A Customer enters into a contract with a Supplier who owns a retail rental building. The space is one of many units in a large complex. The contract is to use the space (retail unit A) for ten years and during that time, the Supplier can require the Customer to relocate to another unit. If the Customer had to relocate, the Supplier would have to provide a unit that met the specifications in the contract and would also have to cover all relocation costs. The contract requires that the Customer operate its store during the hours the complex is open only. While the Customer decides how it will use the unit, i.e., which goods it will sell, when it will order goods, what the pricing will be, etc., the Supplier provides advertising services. In addition, the Customer must pay the Supplier an amount equal to two percent of all sales revenue. Is it a lease?

In this case, the answer is, YES. Let’s analyze. Is there an identified asset and does the Supplier have substantive substitution rights? Yes, retail unit A is the identified asset. The Supplier does not have substantive substitution rights. Even though the Supplier can move the tenant from one unit to another, the Supplier would not benefit economically from doing so as the Supplier would have to find a tenant that would pay at such a favorable rate as to cover (and exceed) the costs of relocating the Customer to a new unit. This is unlikely to happen and is also beyond the control of the Supplier. Next, let’s look at the elements of control. Firstly, does the Customer have the right to obtain substantially all of the economic benefits from use of the asset? The answer is yes. The fact that a portion of the sales revenue will go to the Supplier does not affect control – that just represents payment for using the space. Secondly, does the Customer have the right to direct the use of the asset? The answer is yes. The advertising services that the Supplier provides does not affect the Customer’s control of the space. So in this scenario, the contract is a lease.

Scenario 4a: Transporting Cargo (Part I)

A Customer enters into a contract with an owner of a large ship to transport its goods across the ocean on a specified ship. The Supplier does not have substantive substitution rights. The specifics of the contract dictate that the Customer cannot use its own ship operator – the Supplier will provide the operator. The Supplier will also decide what type of cargo will be transported and where the ship will sail. The cargo that the Customer ships will occupy substantially all of the ship’s capacity. Is it a lease?

In this case, the answer is, NO. As we begin our analysis, we determine that we do have an identified asset (the ship) and the Supplier does not have substantive substitution rights. So far, so good so let’s continue and look at the elements of control. Does the customer have the right to obtain substantially all of the economic benefits from use of the asset? Yes – the contract specifies that the Customer’s goods will occupy substantially all of the capacity of the ship. Does the customer have the right to direct the use of the asset? No – the Customer cannot direct how and for what purpose the ship is being used. Note that the Supplier decides what type of cargo will be transported and where the ship will sail. This contract is not a lease.

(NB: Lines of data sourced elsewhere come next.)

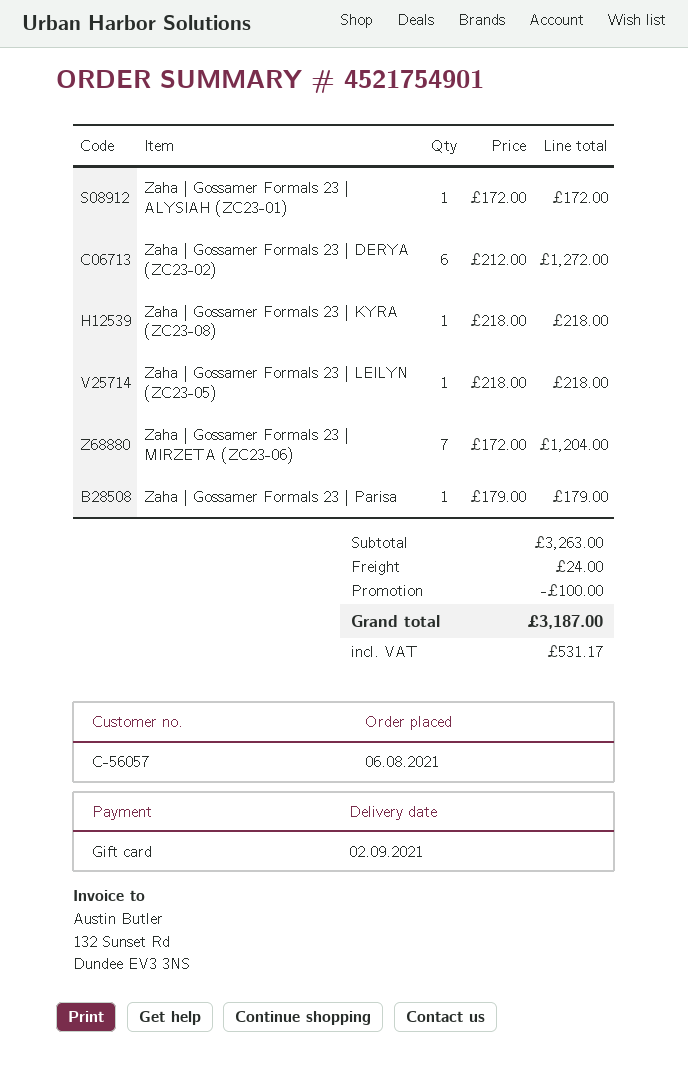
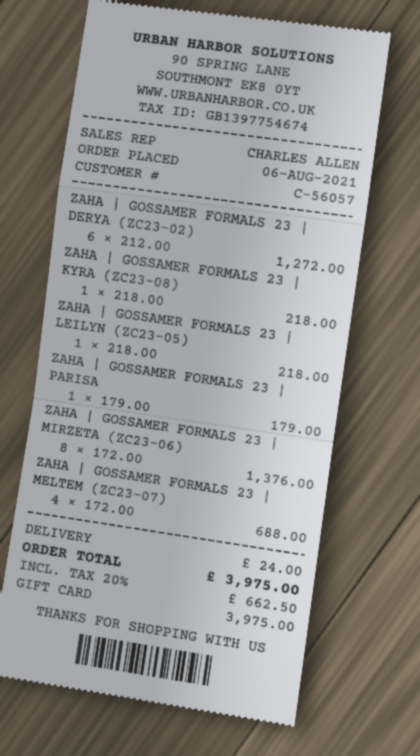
Zaha | Gossamer Formals 23 | ALYSIAH (ZC23-01): 1 x 172.00 = 172.00 -> none
Zaha | Gossamer Formals 23 | MIRZETA (ZC23-06): 7 x 172.00 = 1204.00 -> 8 x 172.00 = 1376.00
ZAHA | GOSSAMER FORMALS 23 | MELTEM (ZC23-07): none -> 4 x 172.00 = 688.00
discount: 100.00 -> none
tax: 531.17 -> 662.50
total: 3187.00 -> 3975.00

Scenario 4b: Transporting Cargo (Part II)

Assume we have the same set of facts as the scenario above except that in this case, the Customer decides what type of cargo will be transported and where the ship will sail. However, the contract does place restrictions on where the ship can sail, specifically stating that the ship cannot sail into certain areas that would cause a risk of sinking and the Customer cannot carry explosives on the ship. The Supplier operates the ship and the Customer is prohibited from using its own operator. Is it a lease?

In this case, the answer is, YES. The difference here is that we meet the elements of control. Specifically, the Customer does have the right to direct the use of the asset (in this case the Customer decides what type of cargo will be transported and where the ship will sail). Note that the restriction placed in the contract prohibiting the Customer from carrying explosives on the ship or sailing into dangerous areas does not take away from the element of control. These restrictions are “protective rights” (see last months’ blog post “Is it a Lease? ASC 842: Breaking Down the Definition of a Lease for an explanation of protective rights) and do not impact the element of control.

Conclusion

The requirements set forth by the new lease standard (ASC 842) have created a need for detailed analysis of all contracts and arrangements. Arrangements that may not have been considered lease arrangements before ASC 842 can now fall into the lease category, based on the definition of a lease set forth by ASC 842. As practitioners, we need to be diligent when analyzing contracts and arrangements to ensure that all leases are accounted for and ultimately make it to the balance sheet. As exemplified above, one seemingly minor fact can mean the difference between a contract that is a lease and a contract that is not a lease. Careful analysis is the key. Go down the list of questions one by one: 1) Is there a specifically identified asset? 2) Does the supplier have a substantive substitution right? 3) Does the customer have the right to obtain substantially all of the economic benefits from use of the asset? 4) Does the customer have the right to direct the use of the asset? Based on your assessment, once you arrive at an answer that would preclude lease accounting, you do not have a lease. Otherwise, if you meet all the requirements, it is a lease!

Additional lease resources you may like:

Webinar: Preparing for the New Leases Standard (ASC 842)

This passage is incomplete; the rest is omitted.